Optometry School and Money

Posted by on Nov 20, 2013 in Blogs | 1 comment

It’s no secret that optometry school, like many other professional programs, is quite costly. With careful planning, however, one can manage to actually decrease their total amount of debt coming out of school. Although the savings may seem like mere drops in the bucket at the time, it’s certainly better than a kick in the butt.

ICO has an excellent financial aid office equipped with staff who are more than happy to help you obtain information regarding what scholarships, bursaries and grants are available. They recently gave a presentation about credit scores and how to build good credit. Even if you feel you’re good at managing your money, you’ll learn something–and it’s very important to come out of school with a good credit score, especially if you plan to purchase a practice or buy into one following graduation. The financial aid section on ICO’s intranet is continuously updated with new financial aid opportunities as they become available, making it even easier for students to find scholarships and apply for them.

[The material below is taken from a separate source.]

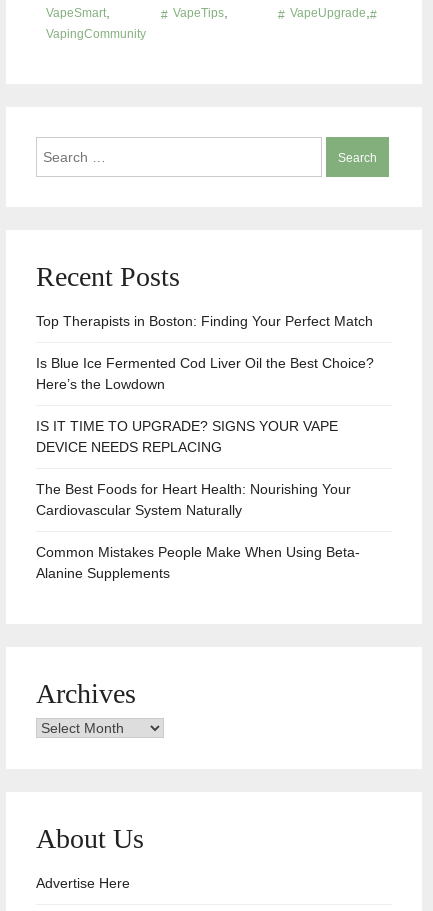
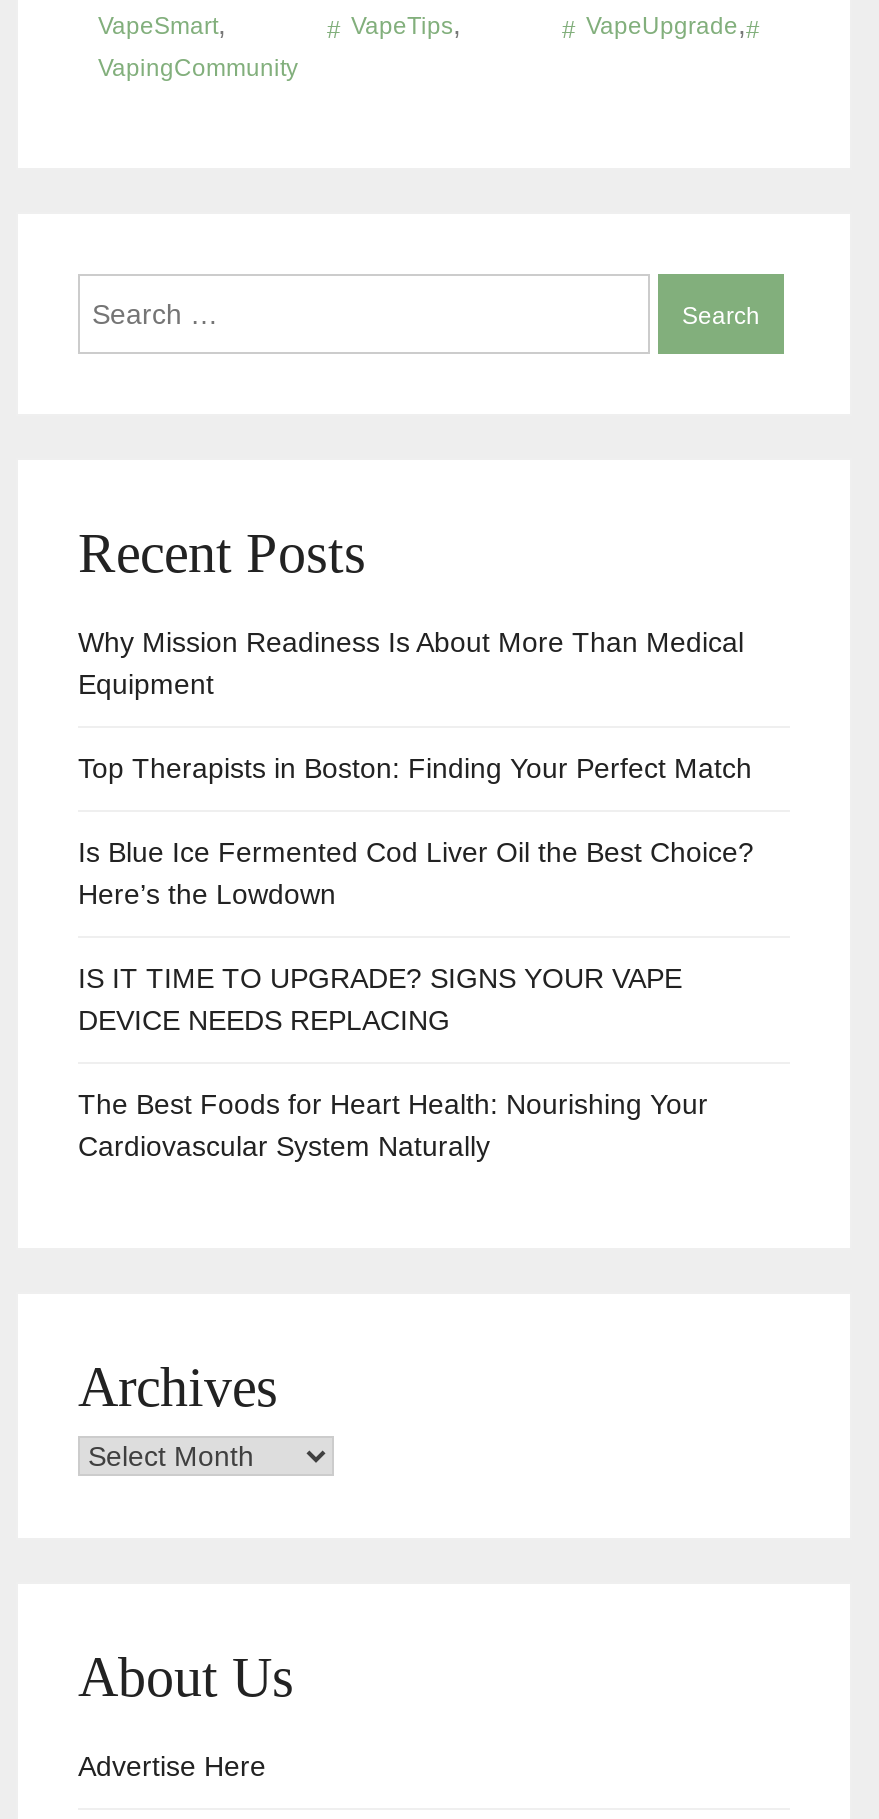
none -> [78,626,744,700] Why Mission Readiness Is About More Than Medical | Equipment
moved [36,313,374,518] -> [78,752,754,1162]: Top Therapists in Boston: Finding Your Perfect Match | Is Blue Ice Fermented Cod Liver Oil the Best Choice? | Here’s the Lowdown | IS IT TIME TO UPGRADE? SIGNS YOUR VAPE | DEVICE NEEDS REPLACING | The Best Foods for Heart Health: Nourishing Your | Cardiovascular System Naturally
[36,544,360,581] Common Mistakes People Make When Using Beta- | Alanine Supplements -> none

If you’re a US citizen, there are a lot of federal student loans available as well through the FAFSA website. Canada also has a very generous student loan program available to post-secondary students, and I would highly recommend that those who are eligible apply for them. This money is interest-free until graduation, at which time interest will begin to accrue and monthly payments must be made. However, this will save you a lot of money in interest in the long run, so it is definitely worth applying. Canada also offers student grants which are primarily for independent students (students who live on their own), and can be up to $250 per month of study. I would also recommend looking into additional websites, like StudentAwards.com, to connect you with money for school.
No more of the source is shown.